Data from February show that our 32 servers had an average uptime of 99.96%. As you imagine, hosting that many WordPress sites and keeping them all available 24×7 is no mean feat and this is where we rely heavily on the cloud. All our clients use the cloud to host their digital services and it really shows the scaleable, security and stability of cloud-based services.
In fact, just three sites were unavailable for more than 30 minutes and two of those were planned maintenance. Our “worst” server was for our internal accounting purposes and we lost it for over 2hrs (99.7% uptime) but this fell out of operating hours so wasn’t even missed.
The average “period of unavailability” was less than 2 minutes in the whole month. One month has nearly 45,000 minutes so that’s quite a performance. Over a third of the sites had zero downtime or slow-downs. 107 outages is a little frustrating, but (again) our internal accounting system was 25% of those outages and a interconnect problem in Mexico was responsible for over 15 outages.
All servers on high-availability contract had zero downtime, as you’d hope for.
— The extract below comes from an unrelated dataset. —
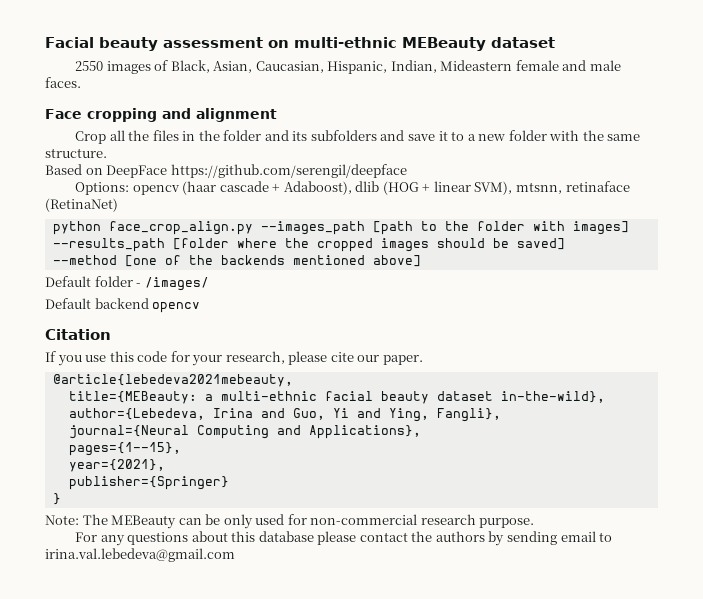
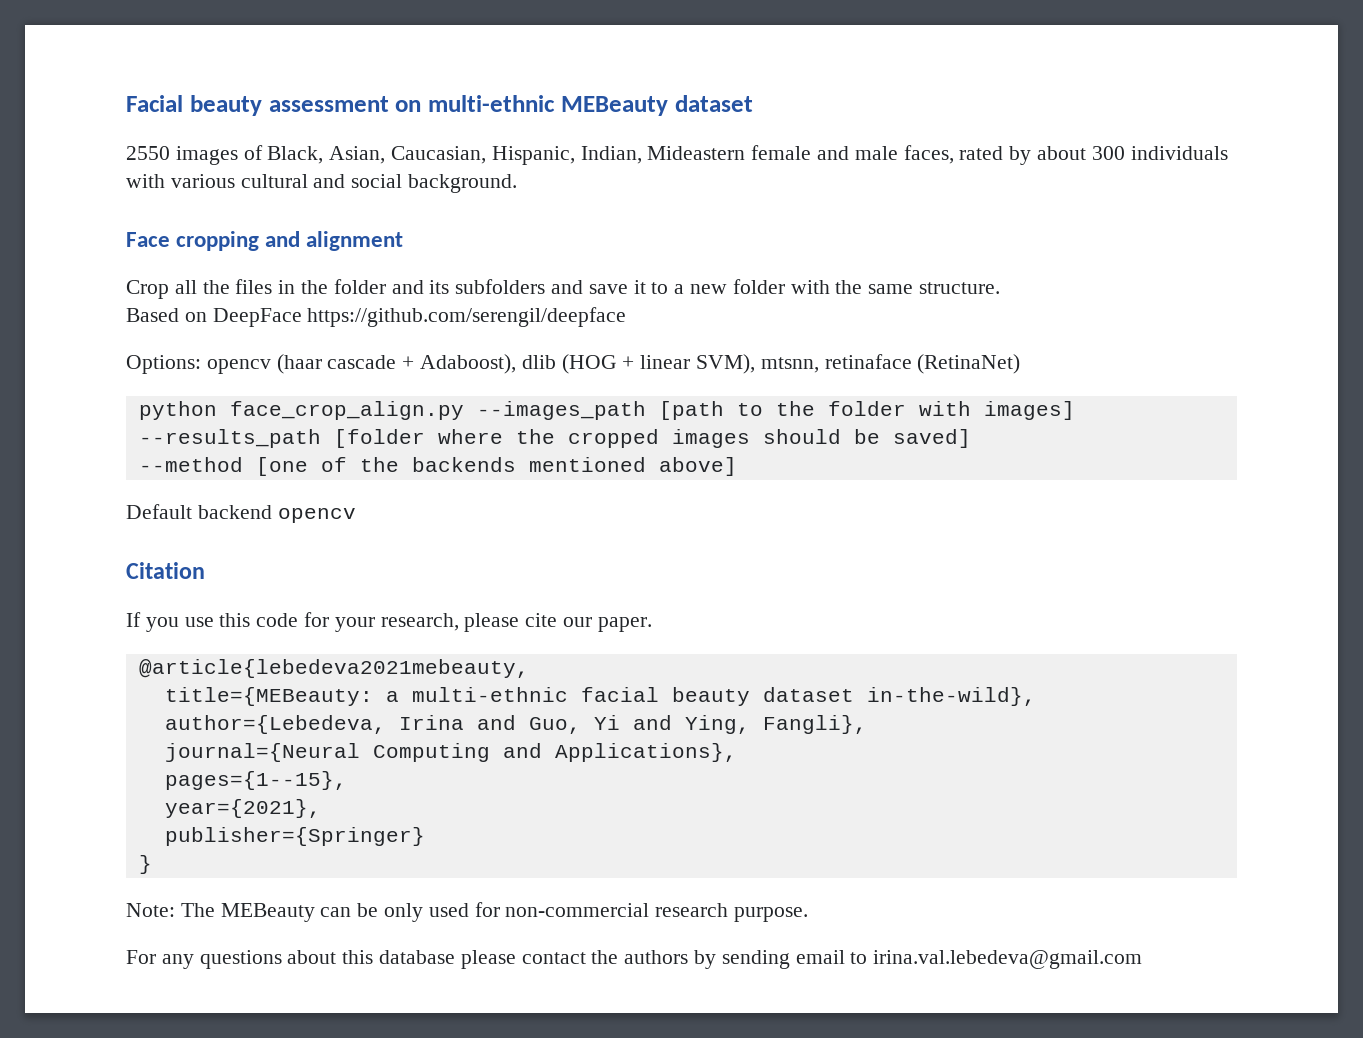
[45,77,81,88] faces. -> [903,145,1228,165] [126,174,518,193] faces, rated by about 300 individuals with various cultural and social background.
[45,276,209,291] // Default folder - /images/ -> (737, 466) none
WordPress Hosting Performance
Critical to business success is the performance of the WordPress servers, how fast do they respond and how quickly is content served up. The average for February was a pretty impressive 600ms to reach and load content from our of our managed WordPress servers. We can thank extensive use of CDNs such as Amazon Cloudfront and NetDNA.
The future, our latest WordPress based installations are faster than the older ones – we’re moving in hyper-performance territory where the latest site released are regularly beating 300ms response time. This is ever more critical as mobile accesses to the cloud servers topped 1/3rd for the first time.